Front-end code change data:
┄┄┄┄┄┄

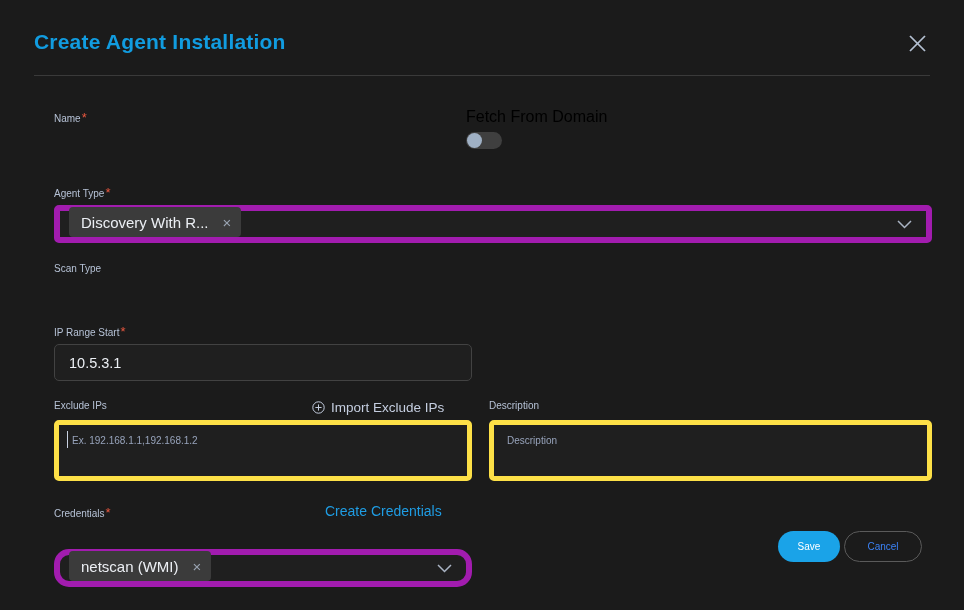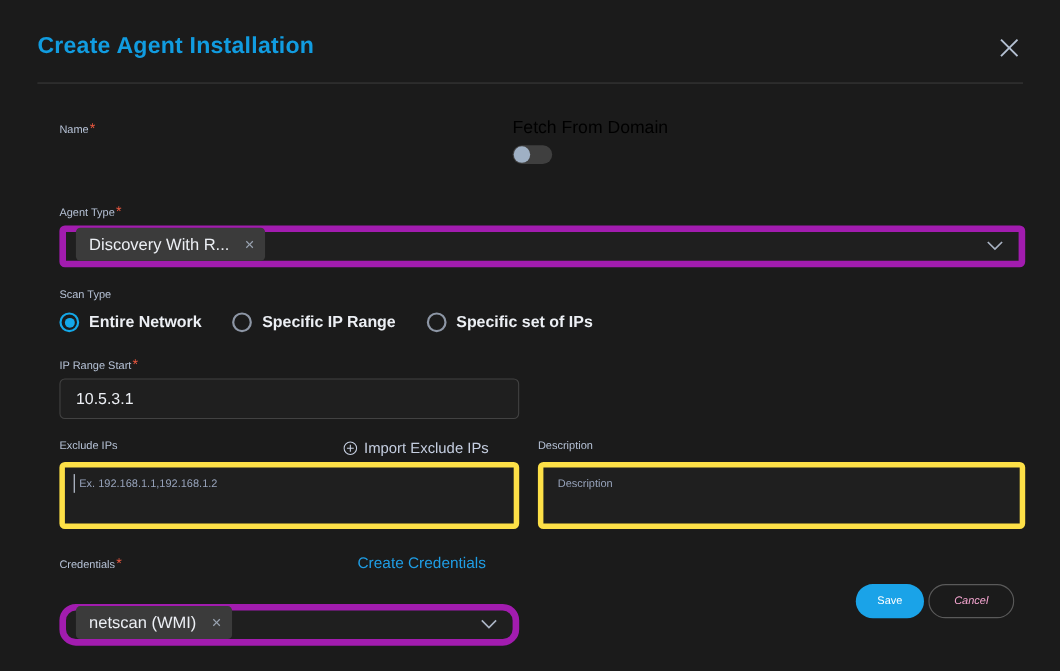--- a/index.html
+++ b/index.html
@@ -251,22 +251,6 @@
   </div>
 
   <div style="position:absolute; left:54px; top:263px;" class="field-label">Scan Type</div>
-  <div class="radio-row" style="left:54px; top:284px;">
-    <div class="radio-item">
-      <span class="radio-outer on">
-          <span class="radio-dot"></span>
-        </span>
-      <span class="radio-label">Entire Network</span>
-    </div>
-    <div class="radio-item">
-      <span class="radio-outer"></span>
-      <span class="radio-label">Specific IP Range</span>
-    </div>
-    <div class="radio-item">
-      <span class="radio-outer"></span>
-      <span class="radio-label">Specific set of IPs</span>
-    </div>
-  </div>
 
   <div style="position:absolute; left:54px; top:322px;">
     <span class="field-label">IP Range Start</span><span class="req">*</span>

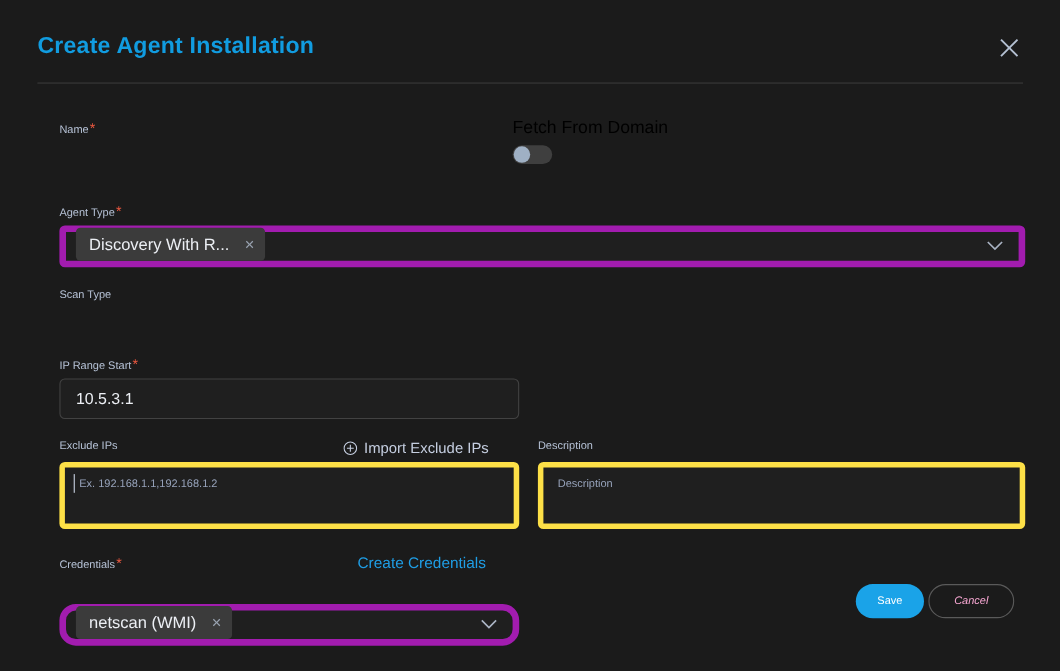--- a/index.html
+++ b/index.html
@@ -194,10 +194,9 @@
   }
   .btn-cancel {
     background: transparent;
-    color: #f9a8d4;
+    color: #3b82f6;
     border: 1px solid #5a5a5a;
     width: 78px;
-    font-style: italic;
   }
   .caret {
     display: inline-block;

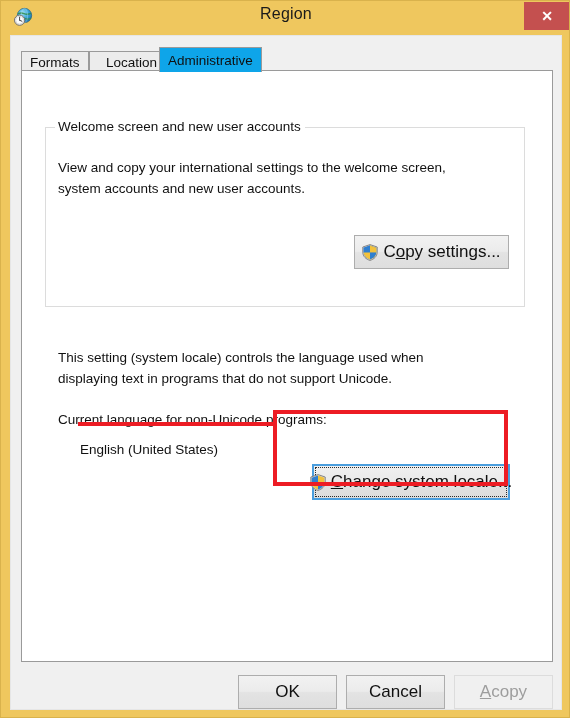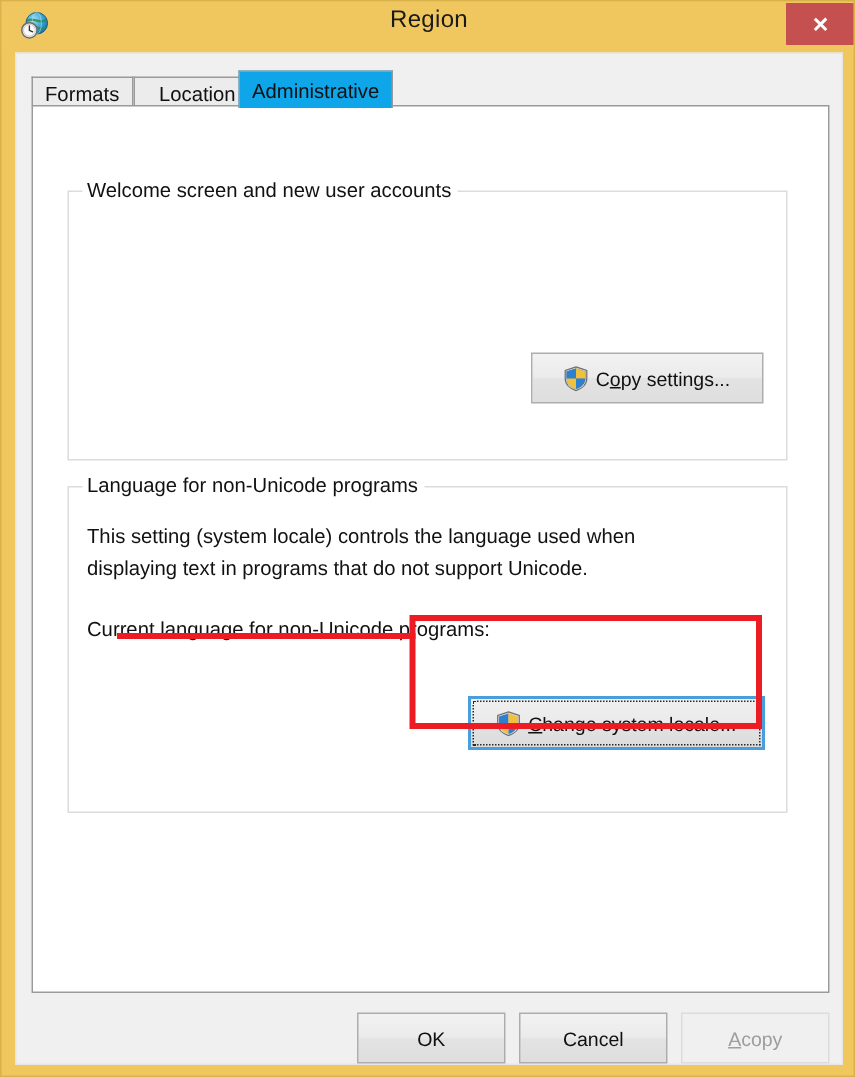--- a/index.html
+++ b/index.html
@@ -300,6 +300,10 @@
       <span class="group-title">Welcome screen and new user accounts</span>
     </fieldset>
 
+    <div class="body-text" id="welcome-desc">
+      <div>View and copy your international settings to the welcome screen,</div>
+      <div>system accounts and new user accounts.</div>
+    </div>
 
     <button class="btn" id="btn-copy-settings">
       <span class="shield">

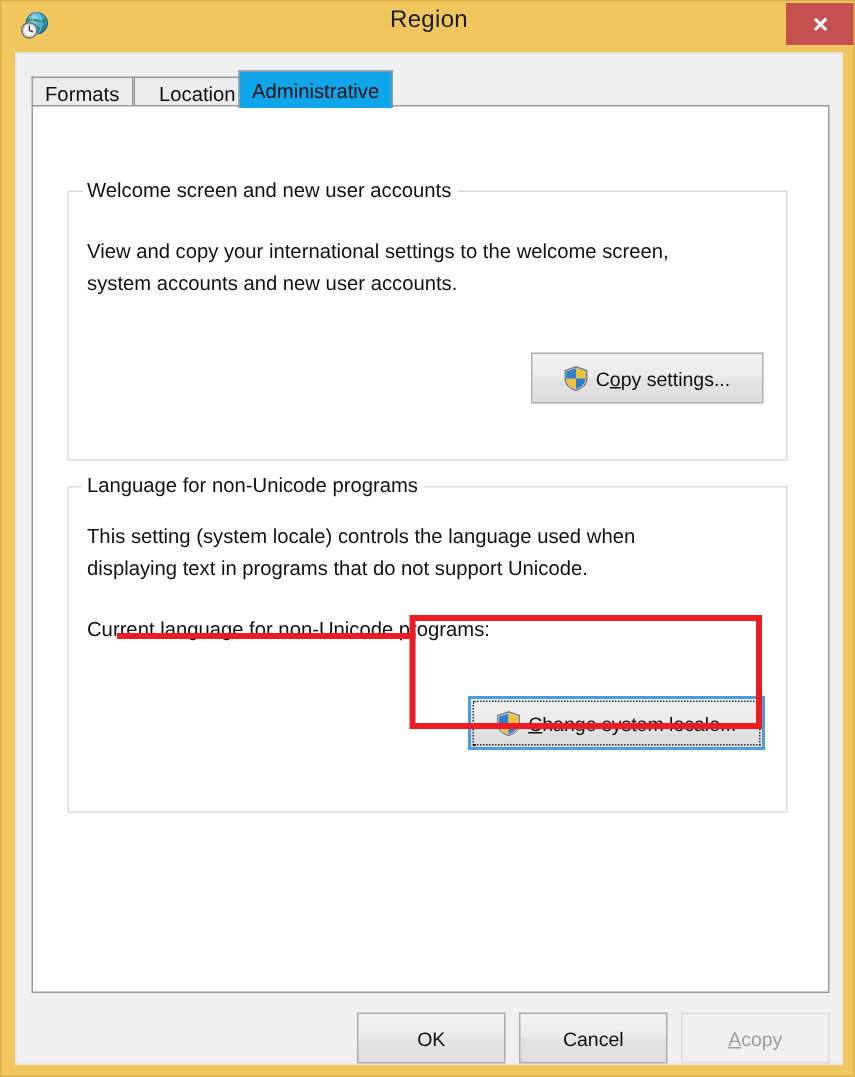--- a/index.html
+++ b/index.html
@@ -177,7 +177,7 @@
     box-sizing: border-box;
     background: linear-gradient(to bottom, #f2f2f2 0%, #ebebeb 48%, #e3e3e3 52%, #dedede 100%);
     border: 1px solid #adadad;
-    font-size: 13px;
+    font-size: 17px;
     color: #101010;
     font-family: "Liberation Sans", sans-serif;
     cursor: default;

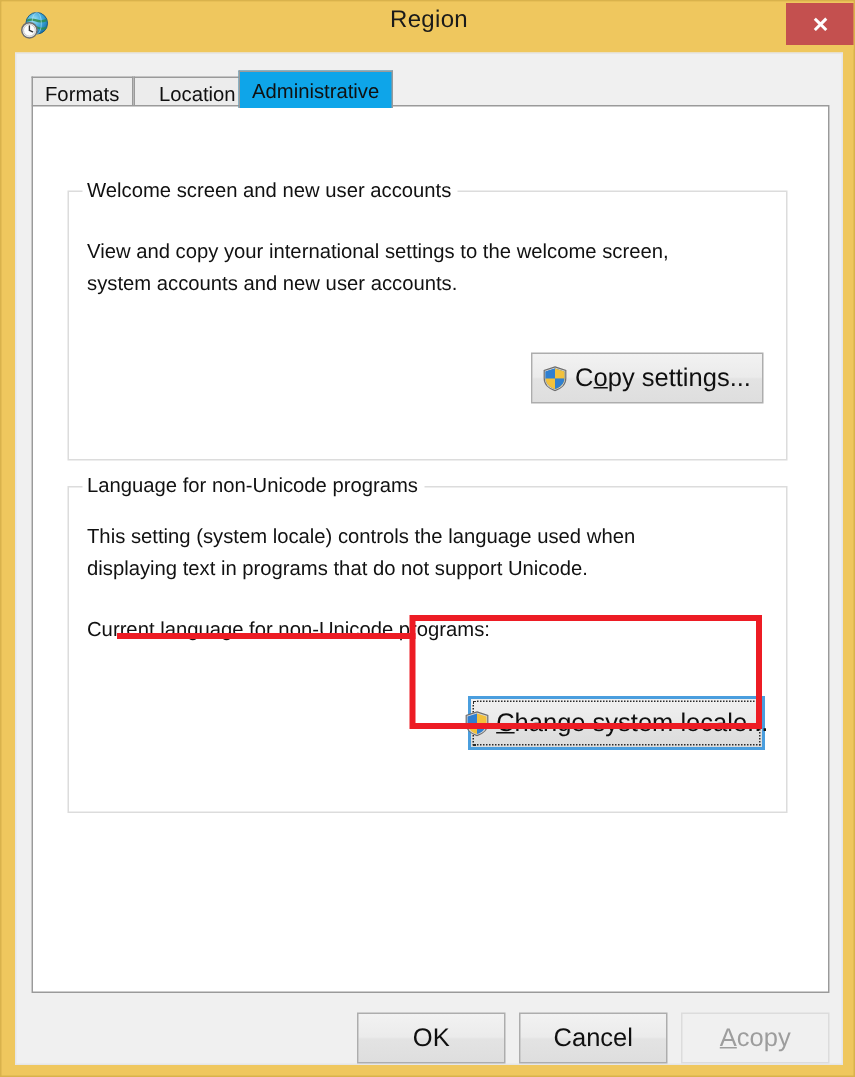--- a/index.html
+++ b/index.html
@@ -322,9 +322,6 @@
       <span><span>C</span><span class="accel">o</span><span>py settings...</span></span>
     </button>
 
-    <fieldset class="groupbox" id="group-language">
-      <span class="group-title">Language for non-Unicode programs</span>
-    </fieldset>
 
     <div class="body-text" id="lang-desc">
       <div>This setting (system locale) controls the language used when</div>

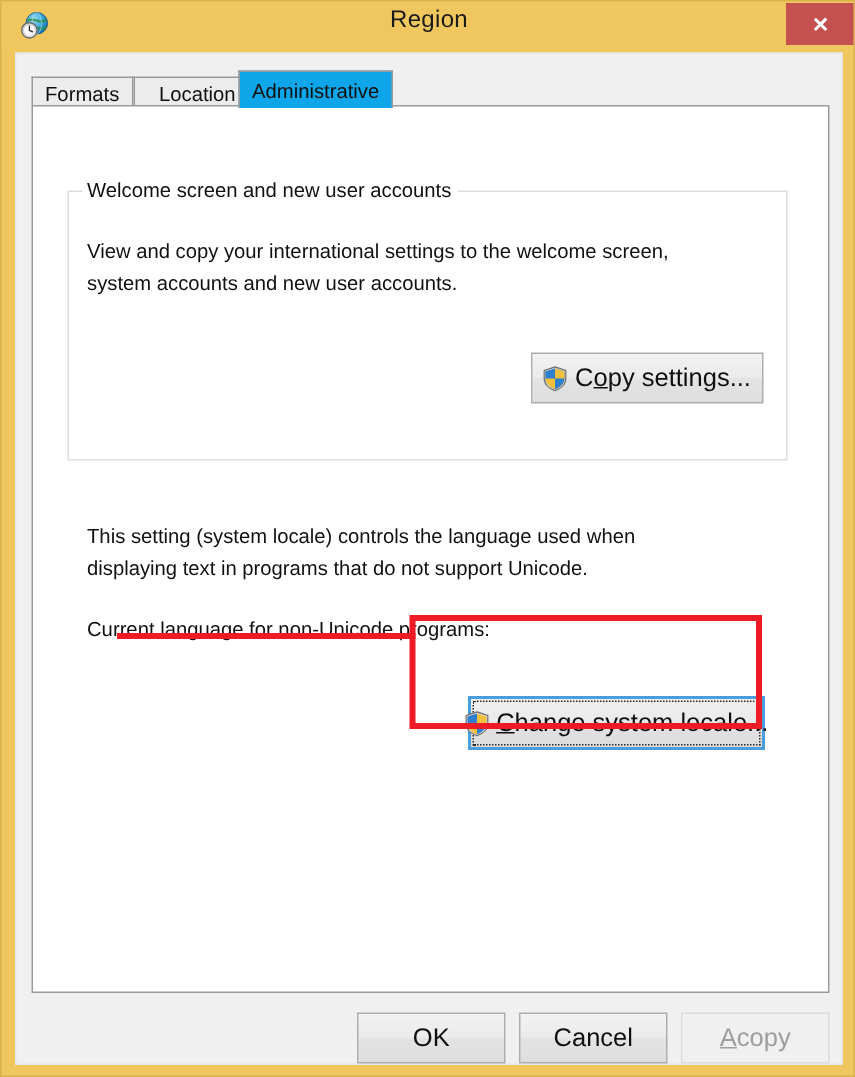--- a/index.html
+++ b/index.html
@@ -329,6 +329,7 @@
     </div>
 
     <div class="body-text" id="lang-current-label">Current language for non-Unicode programs:</div>
+    <div class="body-text" id="lang-value">English (United States)</div>
 
     <button class="btn" id="btn-change-locale">
       <span class="focus-ring"></span>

┄┄┄┄┄┄

Within the records, on how many lines does the word "screen" appear? Provide the number alone.

Result of this exercise: 2